ENTRIES SHOWN »
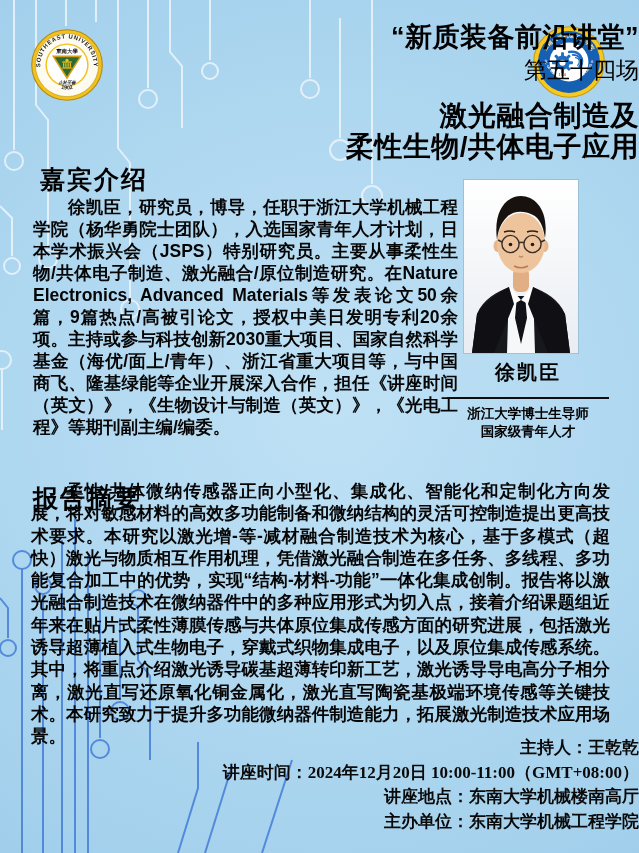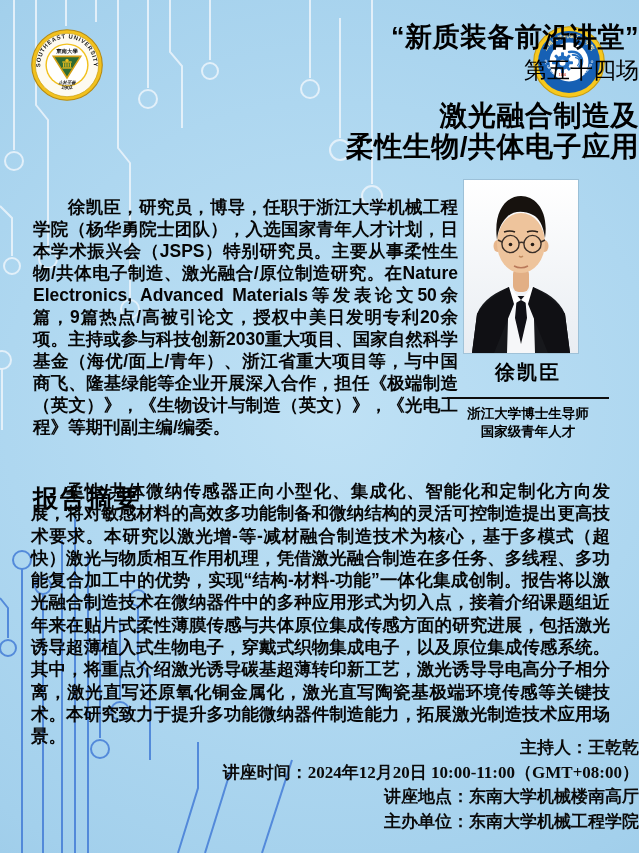--- a/index.html
+++ b/index.html
@@ -163,21 +163,22 @@
 
   <div class="header">
     <div class="series-title">“新质装备前沿讲堂”</div>
     <div class="session">第五十四场</div>
     <div class="talk-title">
       <div>激光融合制造及</div>
       <div>柔性生物/共体电子应用</div>
     </div>
   </div>
 
-  <div class="body-text bio">徐凯臣，研究员，博导，任职于浙江大学机械工程学院（杨华勇院士团队），入选国家青年人才计划，日本学术振兴会（JSPS）特别研究员。主要从事柔性生物/共体电子制造、激光融合/原位制造研究。在Nature Electronics, Advanced Materials等发表论文50余篇，9篇热点/高被引论文，授权中美日发明专利20余项。主持或参与科技创新2030重大项目、国家自然科学基金（海优/面上/青年）、浙江省重大项目等，与中国商飞、隆基绿能等企业开展深入合作，担任《极端制造（英文）》，《生物设计与制造（英文）》，《光电工程》等期刊副主编/编委。</div>
+  <div class="sec-heading guest-heading">嘉宾介绍</div>
+  <div class="body-text bio">徐凯臣，研究员，博导，任职于浙江大学机械工程学院（杨华勇院士团队），入选国家青年人才计划，日本学术振兴会（JSPS）特别研究员。主要从事柔性生物/共体电子制造、激光融合/原位制造研究。在Nature Electronics, Advanced Materials等发表论文50余篇，9篇热点/高被引论文，授权中美日发明专利20余项。主持或参与科技创新2030重大项目、国家自然科学基金（海优/面上/青年）、浙江省重大项目等，与中国商飞、隆基绿能等企业开展深入合作，担任《讲座时间（英文）》，《生物设计与制造（英文）》，《光电工程》等期刊副主编/编委。</div>
 
   <div class="photo-frame">
     <svg viewBox="0 0 114 173" width="114" height="173">
       <defs>
         <linearGradient id="pg" x1="0" y1="0" x2="0" y2="1">
           <stop offset="0" stop-color="#ffffff"></stop>
             <stop offset="1" stop-color="#e9edf2"></stop>
         </linearGradient>
       </defs>
       <rect width="114" height="173" fill="url(#pg)"></rect>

YOUR GOAL »
Only the lines containing "Advanced" are needed; pull them out of the listing.

ANSWER SPACE »
-  <div class="body-text bio">徐凯臣，研究员，博导，任职于浙江大学机械工程学院（杨华勇院士团队），入选国家青年人才计划，日本学术振兴会（JSPS）特别研究员。主要从事柔性生物/共体电子制造、激光融合/原位制造研究。在Nature Electronics, Advanced Materials等发表论文50余篇，9篇热点/高被引论文，授权中美日发明专利20余项。主持或参与科技创新2030重大项目、国家自然科学基金（海优/面上/青年）、浙江省重大项目等，与中国商飞、隆基绿能等企业开展深入合作，担任《极端制造（英文）》，《生物设计与制造（英文）》，《光电工程》等期刊副主编/编委。</div>
+  <div class="body-text bio">徐凯臣，研究员，博导，任职于浙江大学机械工程学院（杨华勇院士团队），入选国家青年人才计划，日本学术振兴会（JSPS）特别研究员。主要从事柔性生物/共体电子制造、激光融合/原位制造研究。在Nature Electronics, Advanced Materials等发表论文50余篇，9篇热点/高被引论文，授权中美日发明专利20余项。主持或参与科技创新2030重大项目、国家自然科学基金（海优/面上/青年）、浙江省重大项目等，与中国商飞、隆基绿能等企业开展深入合作，担任《讲座时间（英文）》，《生物设计与制造（英文）》，《光电工程》等期刊副主编/编委。</div>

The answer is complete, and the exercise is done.